High-Fidelity Face Content Recovery via Tamper-Resilient Versatile Watermarking

Authors: Peipeng Yu, Jinfeng Xie, Chengfu Ou, Xiaoyu Zhou, Jianwei Fei, Yunshu Dai, Zhihua Xia, Chip Hong Chang

Published: 2026-03-25 05:02:48+00:00

AI Summary

VeriFi is a novel versatile watermarking framework designed to combat AIGC-driven deepfakes by unifying robust copyright protection, pixel-level manipulation localization, and high-fidelity face content recovery. It addresses the fidelity-functionality trade-off by embedding a compact semantic latent watermark for faithful restoration and achieving localization without explicit payloads. The framework's robustness is further enhanced by an AIGC attack simulator modeling realistic deepfake pipelines.

Abstract

The proliferation of AIGC-driven face manipulation and deepfakes poses severe threats to media provenance, integrity, and copyright protection. Prior versatile watermarking systems typically rely on embedding explicit localization payloads, which introduces a fidelity--functionality trade-off: larger localization signals degrade visual quality and often reduce decoding robustness under strong generative edits. Moreover, existing methods rarely support content recovery, limiting their forensic value when original evidence must be reconstructed.

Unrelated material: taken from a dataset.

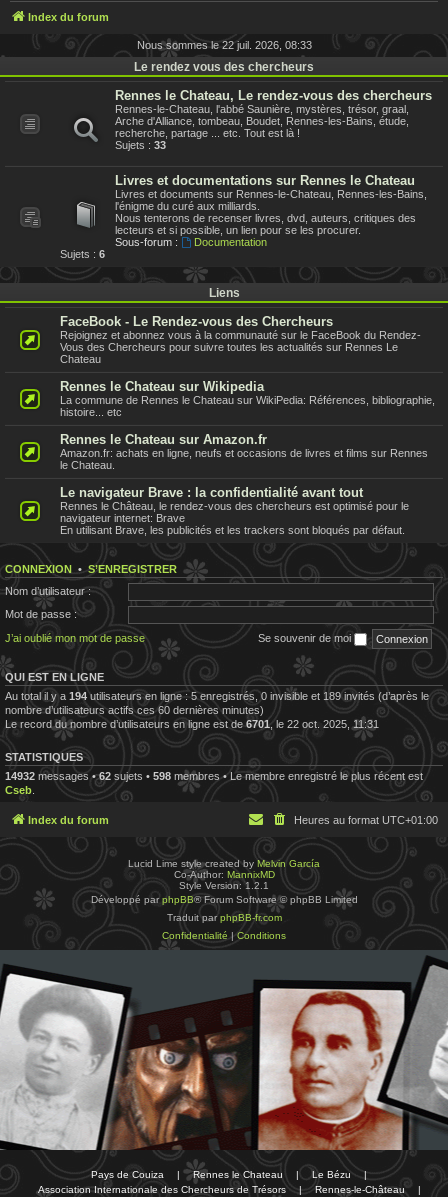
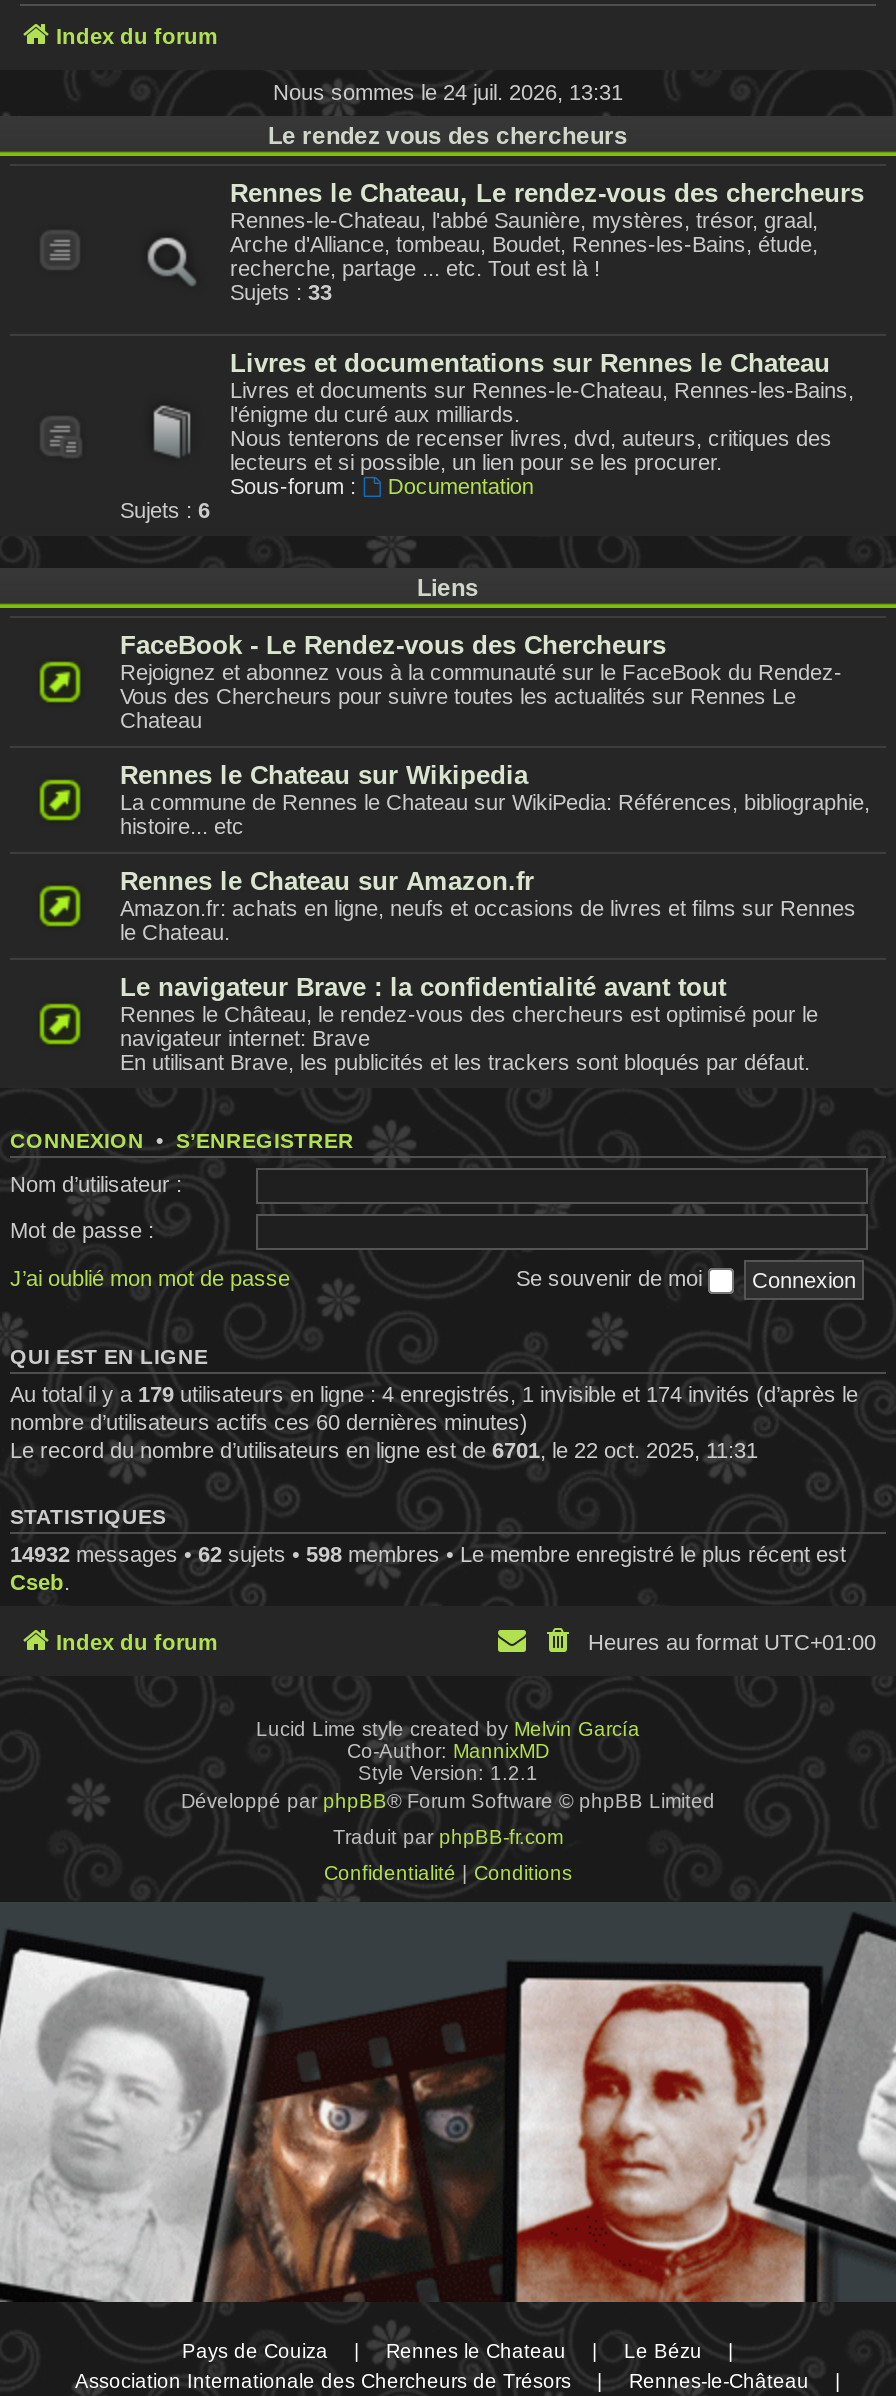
- Nous sommes le 22 juil. 2026, 08:33
+ Nous sommes le 24 juil. 2026, 13:31

- Au total il y a 194 utilisateurs en ligne : 5 enregistrés, 0 invisible et 189 invités (d’après le
+ Au total il y a 179 utilisateurs en ligne : 4 enregistrés, 1 invisible et 174 invités (d’après le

To address these challenges, we present VeriFi, a versatile watermarking framework that unifies copyright protection, pixel-level manipulation localization, and high-fidelity face content recovery. VeriFi makes three key contributions: (1) it embeds a compact semantic latent watermark that serves as an content-preserving prior, enabling faithful restoration even after severe manipulations; (2) it achieves fine-grained localization without embedding localization-specific artifacts by correlating image features with decoded provenance signals; and (3) it introduces an AIGC attack simulator that combines latent-space mixing with seamless blending to improve robustness to realistic deepfake pipelines. Extensive experiments on CelebA-HQ and FFHQ show that VeriFi consistently outperforms strong baselines in watermark robustness, localization accuracy, and recovery quality, providing a practical and verifiable defense for deepfake forensics.


Key findings
Extensive experiments on CelebA-HQ and FFHQ demonstrate VeriFi's superior performance across all metrics. It achieves state-of-the-art tamper localization accuracy (F1 scores up to 0.989), high-fidelity content recovery (best PSNR/SSIM across diverse tampering types), and robust watermark extraction (97.70% average accuracy) while maintaining visual imperceptibility. The AIGC attack simulator and watermark-guided mechanisms were found crucial for enhancing robustness and accuracy.
Approach
VeriFi embeds a compact semantic latent watermark and an ownership code into images. Manipulation localization is achieved by a watermark-guided network that detects spatial inconsistencies in the decoded watermark signal, eliminating the need for separate localization payloads. For high-fidelity face recovery, a dual-stream Transformer fuses the manipulated image with a VAE-decoded content proxy from the semantic watermark and the predicted manipulation map, selectively restoring tampered regions. Robustness is significantly improved by an AIGC Attack Simulator that simulates deepfake perturbations through latent mixing and Poisson blending during training.
Datasets
CelebA-HQ, FFHQ
Model(s)
Variational Autoencoder (VAE), Swin-Unet, Transformer (dual-stream Transformer-based reconstructor)
Author countries
China, Singapore